#### What is being asked:
Skip every picture. Print each line from the one containing "Tobacco | Palo_01_Category: streaming-media" through the end of the records below, word for word.

Source data:
◇ ◇ ◇ ◇

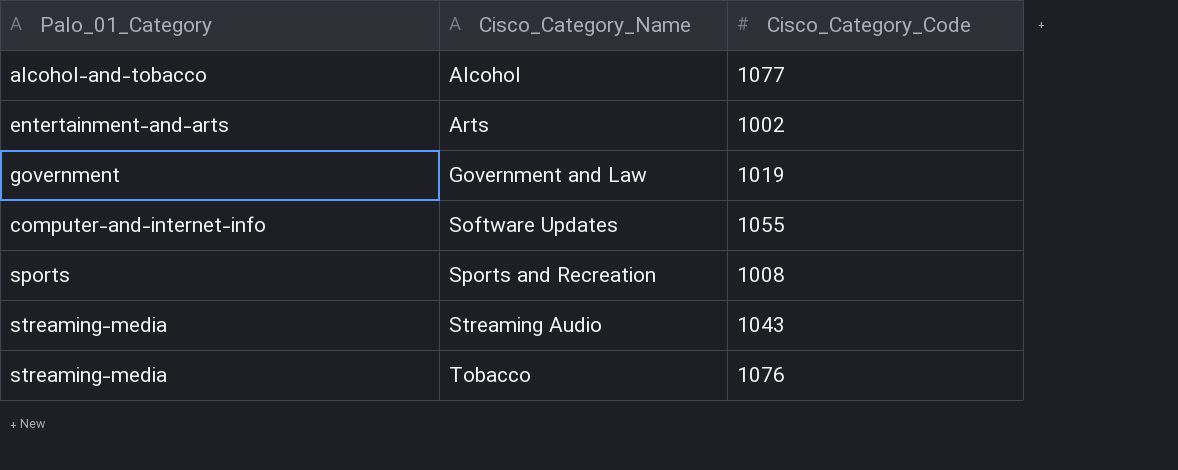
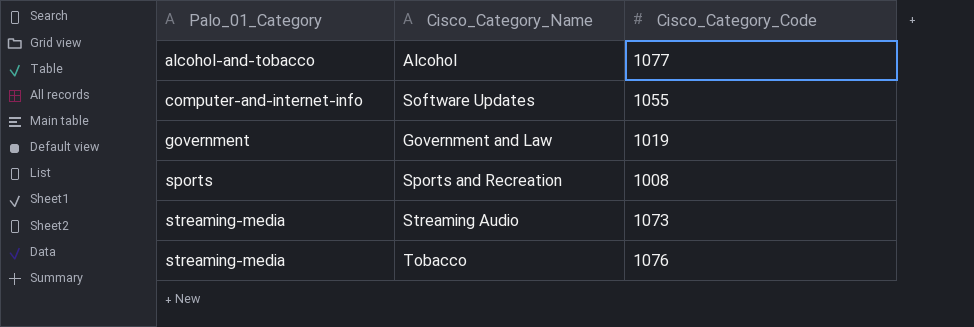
row order: Cisco_Category_Name ascending -> Palo_01_Category ascending
row Arts: entertainment-and-arts | 1002 -> none
Streaming Audio | Cisco_Category_Code: 1043 -> 1073

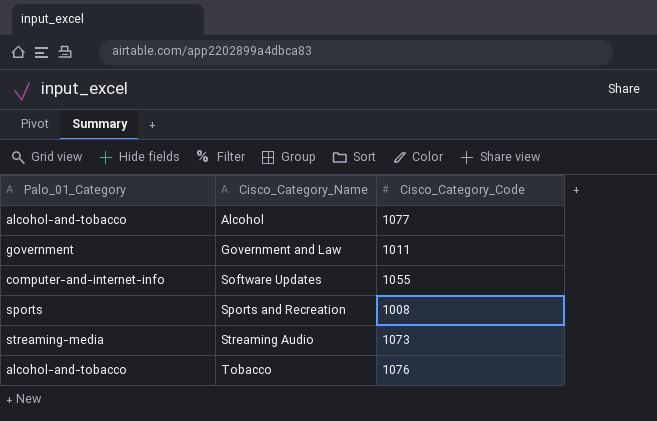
row order: Palo_01_Category ascending -> Cisco_Category_Name ascending
Government and Law | Cisco_Category_Code: 1019 -> 1011
Tobacco | Palo_01_Category: streaming-media -> alcohol-and-tobacco

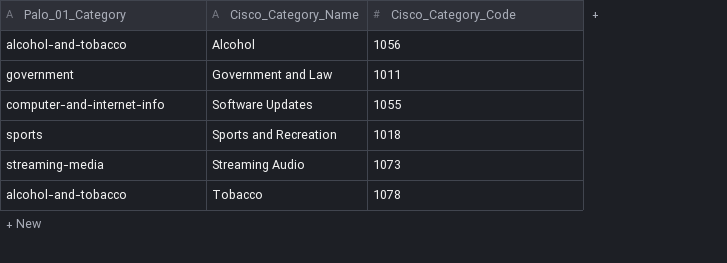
Alcohol | Cisco_Category_Code: 1077 -> 1056
Sports and Recreation | Cisco_Category_Code: 1008 -> 1018
Tobacco | Cisco_Category_Code: 1076 -> 1078

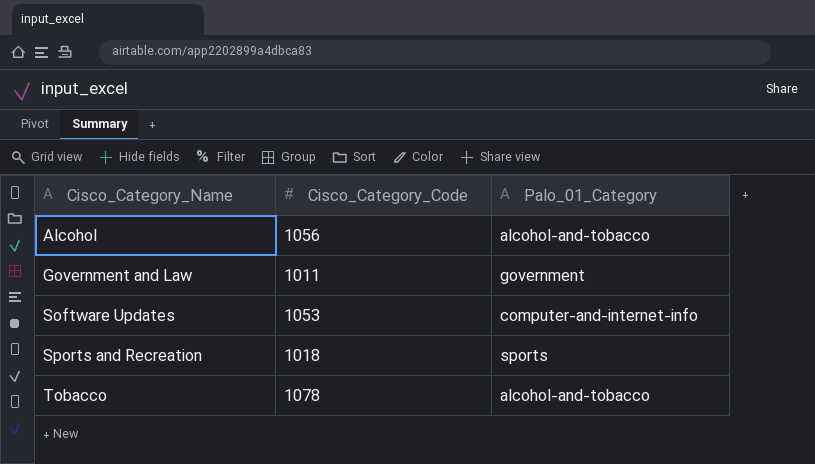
column Palo_01_Category | position: 1 -> 3
row Streaming Audio: streaming-media | 1073 -> none
Software Updates | Cisco_Category_Code: 1055 -> 1053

◇ ◇ ◇ ◇

#### Solution for this problem:
Tobacco | Palo_01_Category: streaming-media -> alcohol-and-tobacco

Alcohol | Cisco_Category_Code: 1077 -> 1056
Sports and Recreation | Cisco_Category_Code: 1008 -> 1018
Tobacco | Cisco_Category_Code: 1076 -> 1078

column Palo_01_Category | position: 1 -> 3
row Streaming Audio: streaming-media | 1073 -> none
Software Updates | Cisco_Category_Code: 1055 -> 1053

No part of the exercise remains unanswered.